The second interesting finding from the Autocannon benchmarks was that, with HTTP keep-alive (and probably other small things Autocannon does that I'm unaware of), the Node.js server handled 27,000req/s, far higher than the 17,000req/s that earlier benchmarks from the hammer script reported. Other benchmarks on the Oak-based web servers, however, returned roughly consistent results within a few percent of their initial measurements. My best educated guess for what accounts for the gap is the overhead of re-establishing TCP connections that underlie the HTTP requests, because the Oak benchmarks didn't take advantage of keep-alive.
My takeaways
In the course of developing Oak, I've made lots of performance measurements, but all of my previous benchmarks that I can recall measured CPU performance or memory utilization, which are both straightforward to measure and understand -- if something took twice as long, it's twice as slow! Benchmarking I/O was a new and interesting experience. I learned about how to (and how not to) measure latency, HTTP keep-alive, concurrency, and even how to use gnuplot, which I used to draw the charts in this post.

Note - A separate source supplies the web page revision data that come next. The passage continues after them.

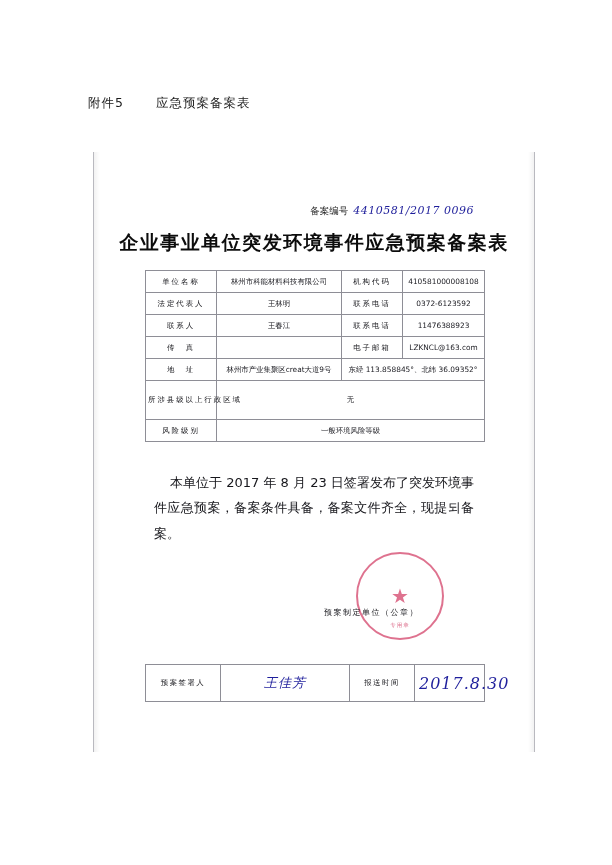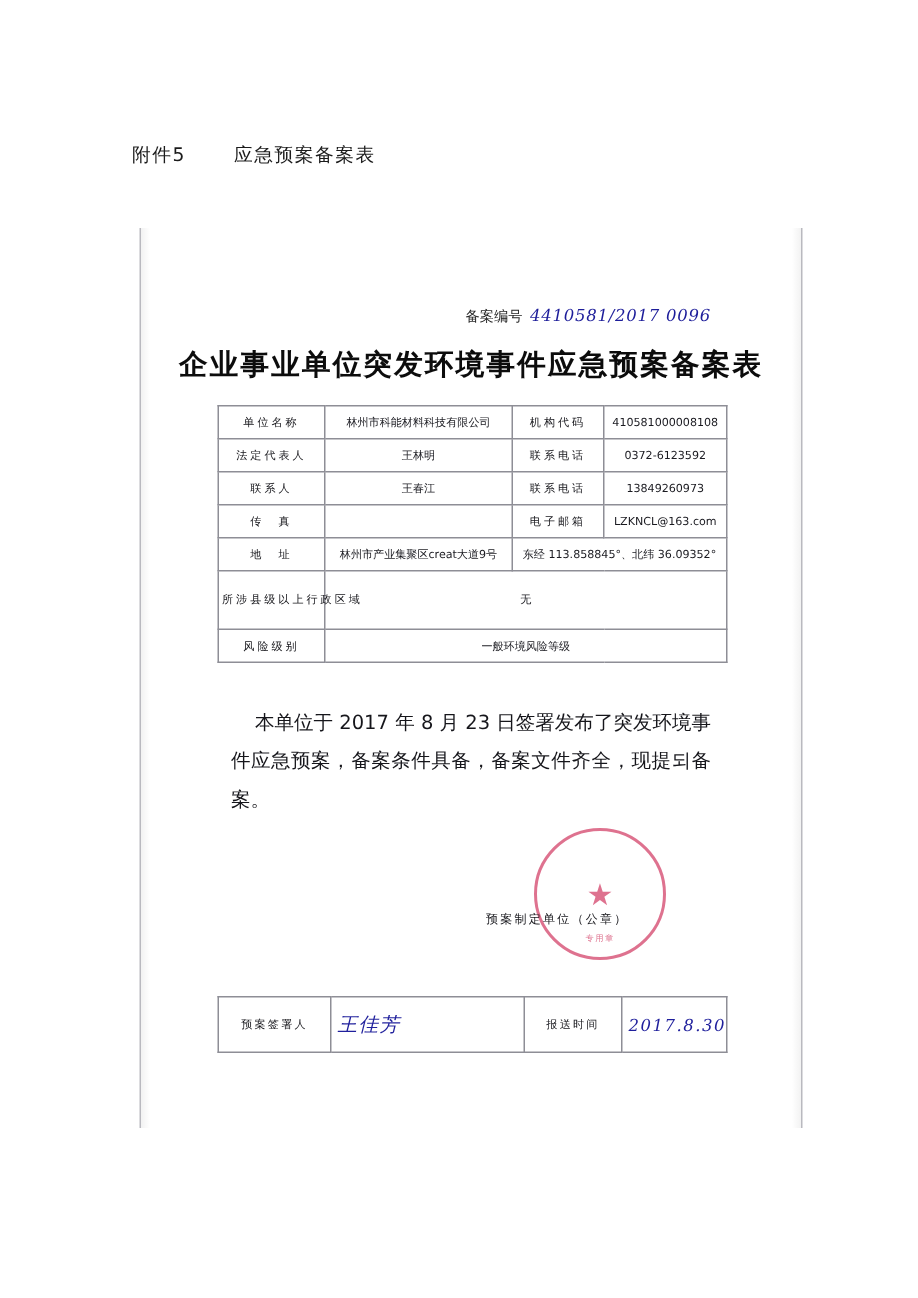--- a/index.html
+++ b/index.html
@@ -172,31 +172,31 @@
     height: 30px;
     padding: 3px 4px;
     vertical-align: middle;
   }
   td.f-label {
     text-align: center;
     letter-spacing: 1.5px;
     white-space: nowrap;
   }
   td.f-val {
-    text-align: left;
+    text-align: center;
     padding-left: 10px;
   }
   .hand-blue {
     font-family: "DejaVu Serif", serif;
     font-style: italic;
     color: #1f1f9c;
     font-size: 13px;
     letter-spacing: 1px;
   }
-  .hand-blue.small { font-size: 11px; }
+  .hand-blue.small { font-size: 16px; }
 
   
   .edge-left, .edge-right {
     position: absolute;
     top: 0; bottom: 0;
     width: 6px;
     background: linear-gradient(to right, rgba(0,0,0,0.05), rgba(0,0,0,0));
   }
   .edge-left { left: 0; }
   .edge-right { right: 0; transform: scaleX(-1); }
@@ -234,21 +234,21 @@
       <tr>
         <td class="label">法定代表人</td>
         <td class="val">王林明</td>
         <td class="label">联系电话</td>
         <td class="val">0372-6123592</td>
       </tr>
       <tr>
         <td class="label">联系人</td>
         <td class="val">王春江</td>
         <td class="label">联系电话</td>
-        <td class="val">13849260973</td>
+        <td class="val">11476388923</td>
       </tr>
       <tr>
         <td class="label">传　真</td>
         <td class="val"></td>
         <td class="label">电子邮箱</td>
         <td class="val">LZKNCL@163.com</td>
       </tr>
       <tr>
         <td class="label">地　址</td>
         <td class="val">林州市产业集聚区creat大道9号</td>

My main takeaway at the end of this process is that Oak is more than fast enough for my use cases, and further performance improvements will probably involve speeding up the interpreter loop itself. Oak's baseline performance, from the "Basic" benchmark, matches up well against production-grade servers like Node.js, because the Basic benchmark is mostly concerned with performance of the underlying TCP and HTTP connection-handling logic, which in Oak is written in Go with Go's excellent net/http
standard library package. The benchmarks showed that Oak's throughput and latency degrades predictably as the server's response logic gets more and more complex, which signals that the bottleneck is probably not with the Oak runtime's HTTP request handling code, but with the speed of Oak's interpreter loop instead, and how quickly Oak can execute Oak code.
It was also very interesting to see the scaling behaviors of Oak's web server up close and in person, both as the number of requests-per-second increased, and as I added more connections to the server. It was satisfying to see the memory usage stay so stable, and educational to see exactly how latency suffered as the number of concurrent connections to servers increased to 100 and beyond.
Obviously, Oak will continue to improve in many ways, but I think what I saw here is a solid foundation, especially for my personal use cases of building personal tools and projects. For my projects and websites running on Oak, I can be pretty confident that the next Hacker News or Reddit Front Page stampede won't bring my servers to their knees.